I leaned in closer to the body and realized Holmes was correct. The smell of whiskey mixed with the animal flesh made a very distinct odour.
“How was entry gained?” Holmes asked Huggins.
“The rear door to the butcher shop was forced, Mr. Holmes. It opens up into an alleyway.”
“There seems little else to be seen here,” Holmes stated. “You may have the body removed now, Huggins. Let us go look at the point of entry.”
We walked to the rear of the shop and found the door which did indeed open onto an alleyway. The passage was long and wide with many doors and windows opening onto it. We allowed Sherlock Holmes to enter the alley first so he might examine it in his singular way. Even from where I stood, traces of blood could be seen upon the ground.
“Halloa!” exclaimed Holmes. “What’s this?” He bent down and picked up a small, worn leather pouch trailing two long leather strings with frayed ends. Holmes held it high for us to see, and for some unknown reason he suspended it for a long period of time and kept it exposed for the entire time we remained in the alley.
“What is it?” I asked.
Sherlock Holmes opened the pouch and poured out the strange contents into the palm of his gloved hand. Huggins and I gathered around to view such a bizarre collection as one was able to imagine, for there before us were two smooth, dark pebbles, a small feather, a dried and bleached bone belonging to a small animal, no doubt, what I took to be a canine’s tooth, and finally what appeared to be a rather large gold nugget about the size of the tip of a man’s thumb.
“I say, Holmes, what is all that?” I asked intrigued.
He did not answer, but continued to hold the contents in his outstretched hand for a few moments, then almost dramatically he replaced them one by one in the leather pouch. His behaviours were not unlike a magician’s flamboyant actions when performing a trick. We remained in the alley for a while longer as Holmes continued to probe around a bit more, all the while holding onto the leather pouch.
“It is clearly evident that entrance to the shop was through here,” Holmes began as he examined the door and latch. “The lock was manipulated probably with the aid of a knife. Flynn was carried in here by his killer.”

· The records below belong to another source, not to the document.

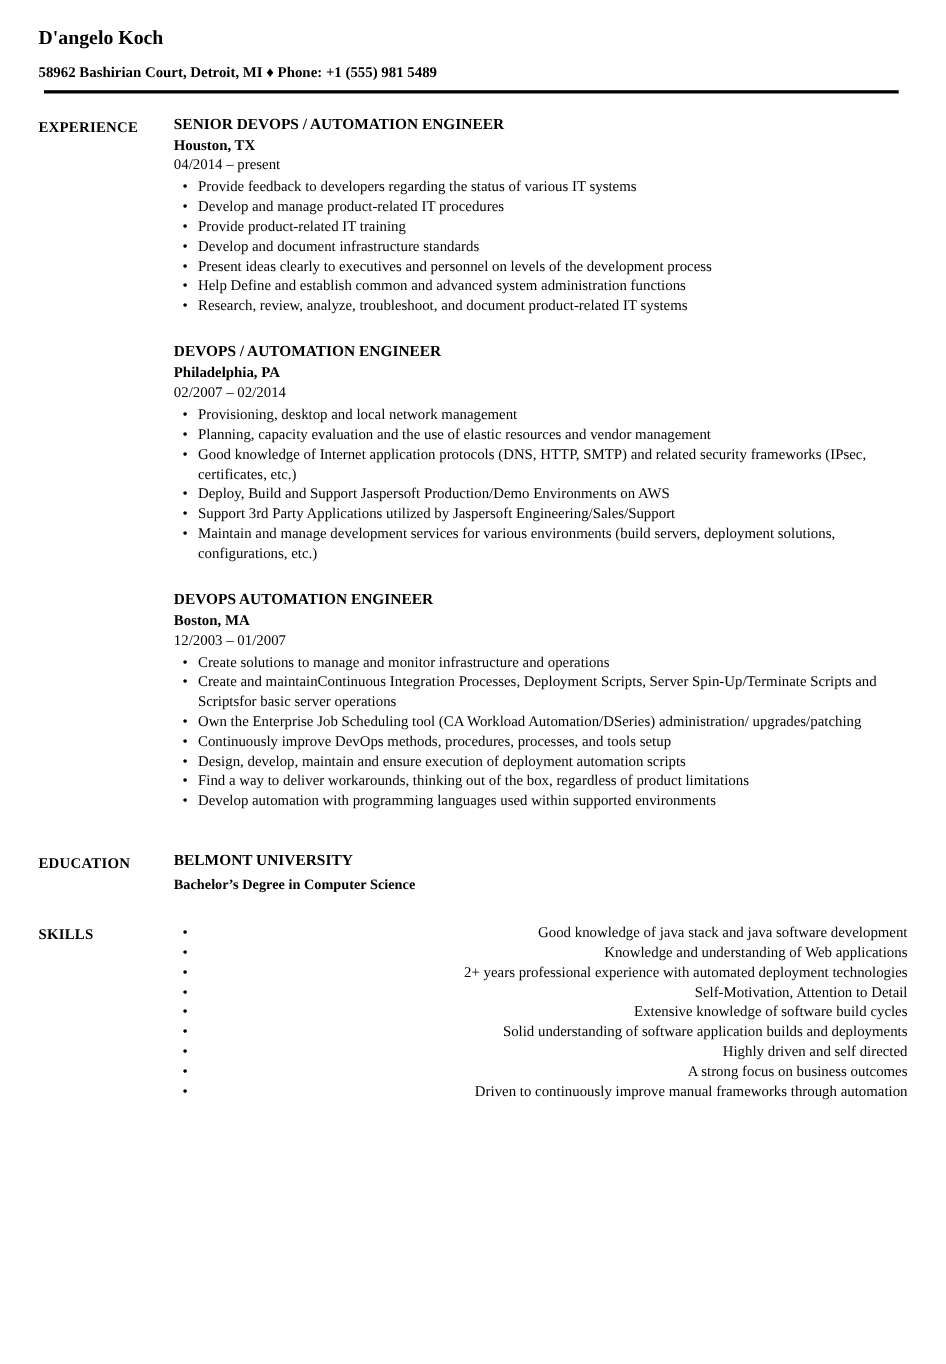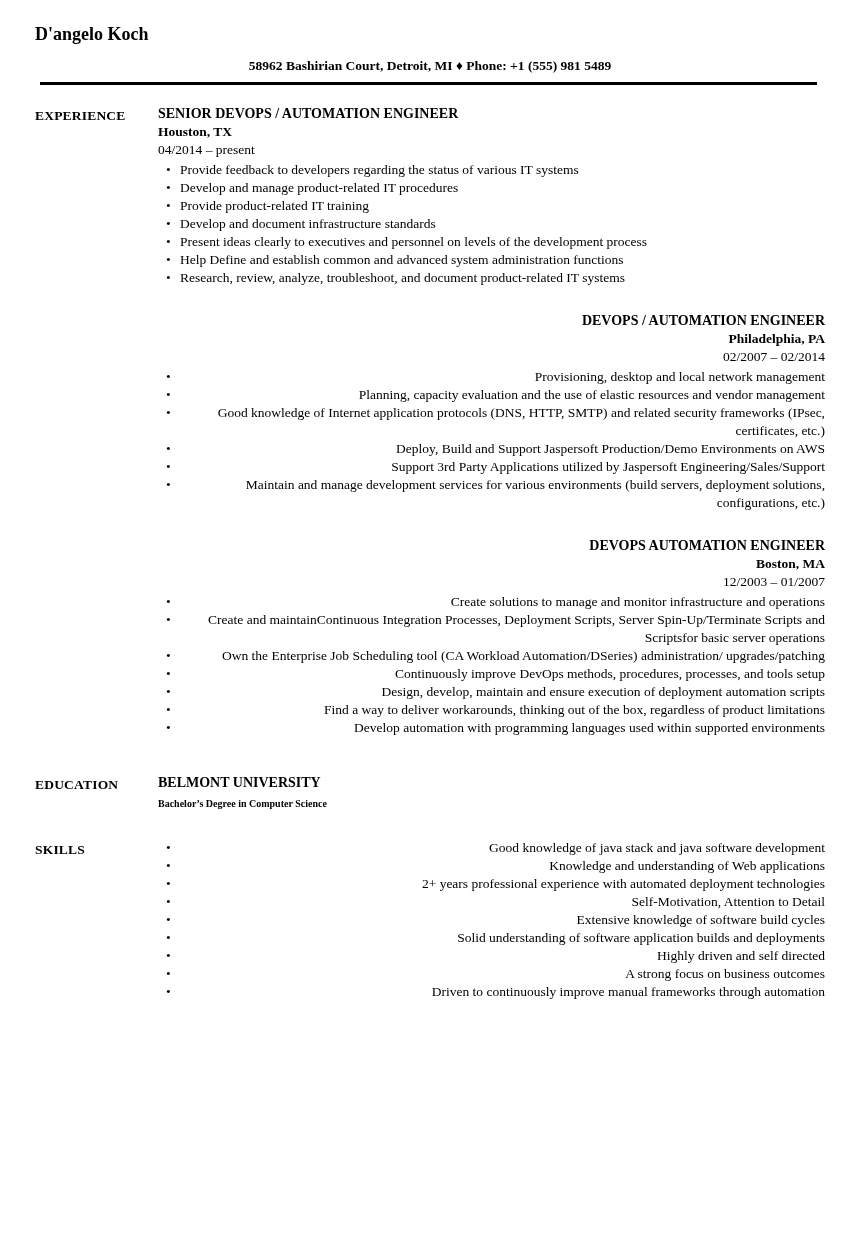"58962 Bashirian Court, Detroit, MI" .contact { text-align: center -> left }
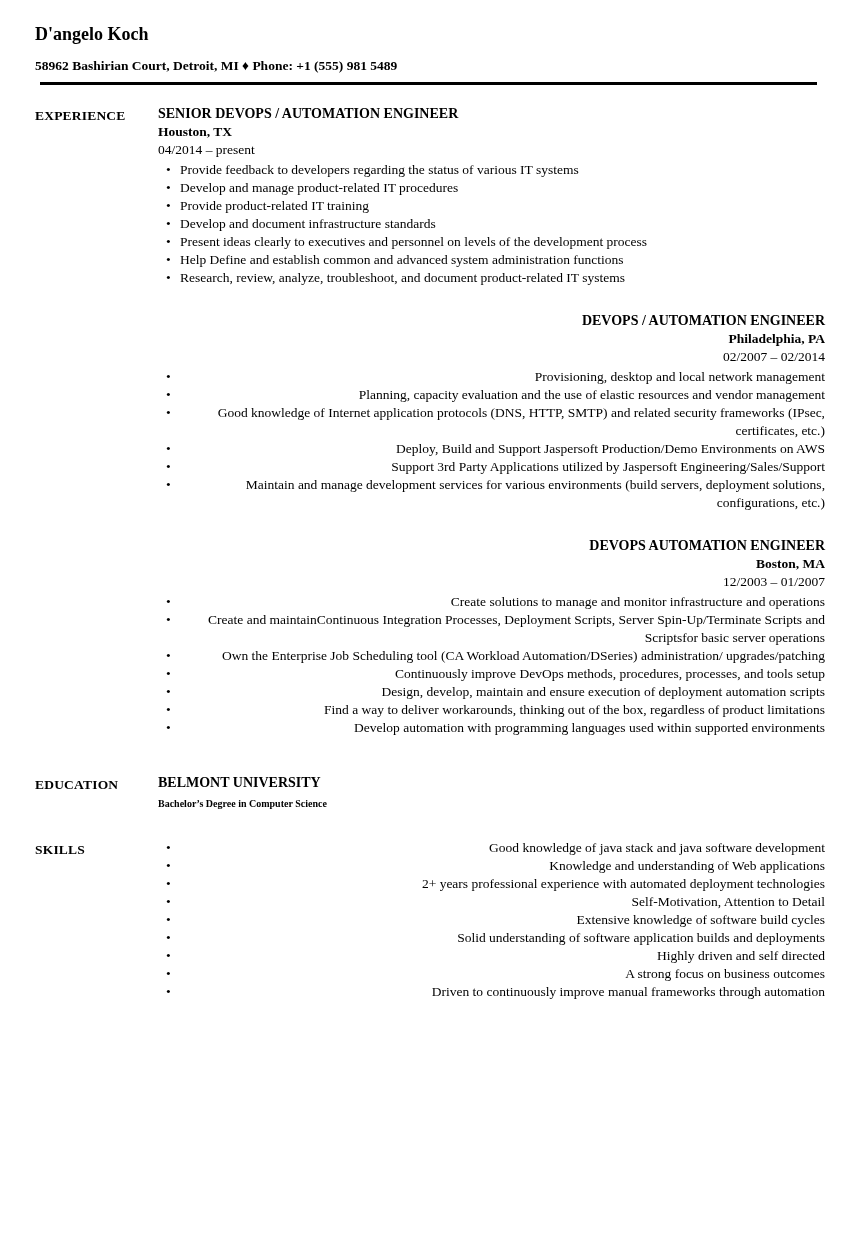"DEVOPS / AUTOMATION ENGINEER" .job + .job { text-align: right -> none }
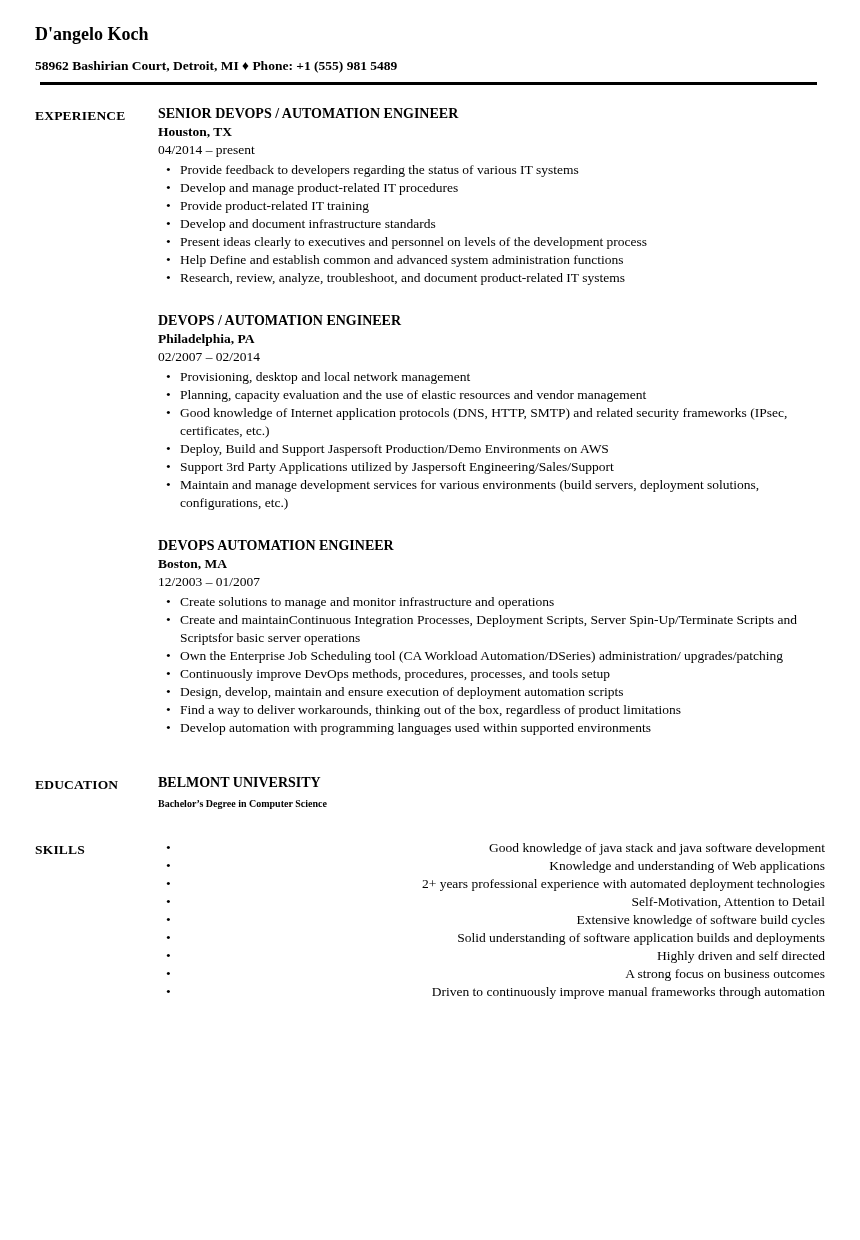"Bachelor’s Degree in Computer Science" .degree { font-size: 10px -> 13px }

“How do you know that?” Huggins asked.
“Flynn’s footprints cannot be plainly found anywhere; not here nor in the freezer. There are traces that a man’s feet were partially dragged into the freezer, which leads me to suspect Flynn was partially unconscious when brought here. There were only two sets of full footprints near the body, that of the butcher, and those of the killer. The good Doctor very likely saw me pause to examine the butcher’s shoes before we entered the freezer. He has rather large feet, and it is quite easy to differentiate his large shoes from the small boots our killer wears, which also means he is not a tall man. He drags his feet in a most peculiar manner which leads me to suspect he is crippled in some way.”
“Please, Mr. Holmes, not that theory again. I cannot believe a cripple did this,” Huggins said in a way as not to offend Holmes’s deduction.
“Believe it or not, Inspector,” Holmes uttered. “I did not say the man was weak. As a matter of fact, our man is very strong, and not only in physical strength but of will. He is meticulous in his methods. Though he is strong, he was barely a match for the young and powerful Patrick Flynn who, as I stated previously wounded his assailant. Both Flynn and Westerbrook had sustained a blow to the head. A cursory examination of Flynn’s skull revealed a sizable lump. I believe the killer knocked them insensible and carried them to the locations where the bodies were found.”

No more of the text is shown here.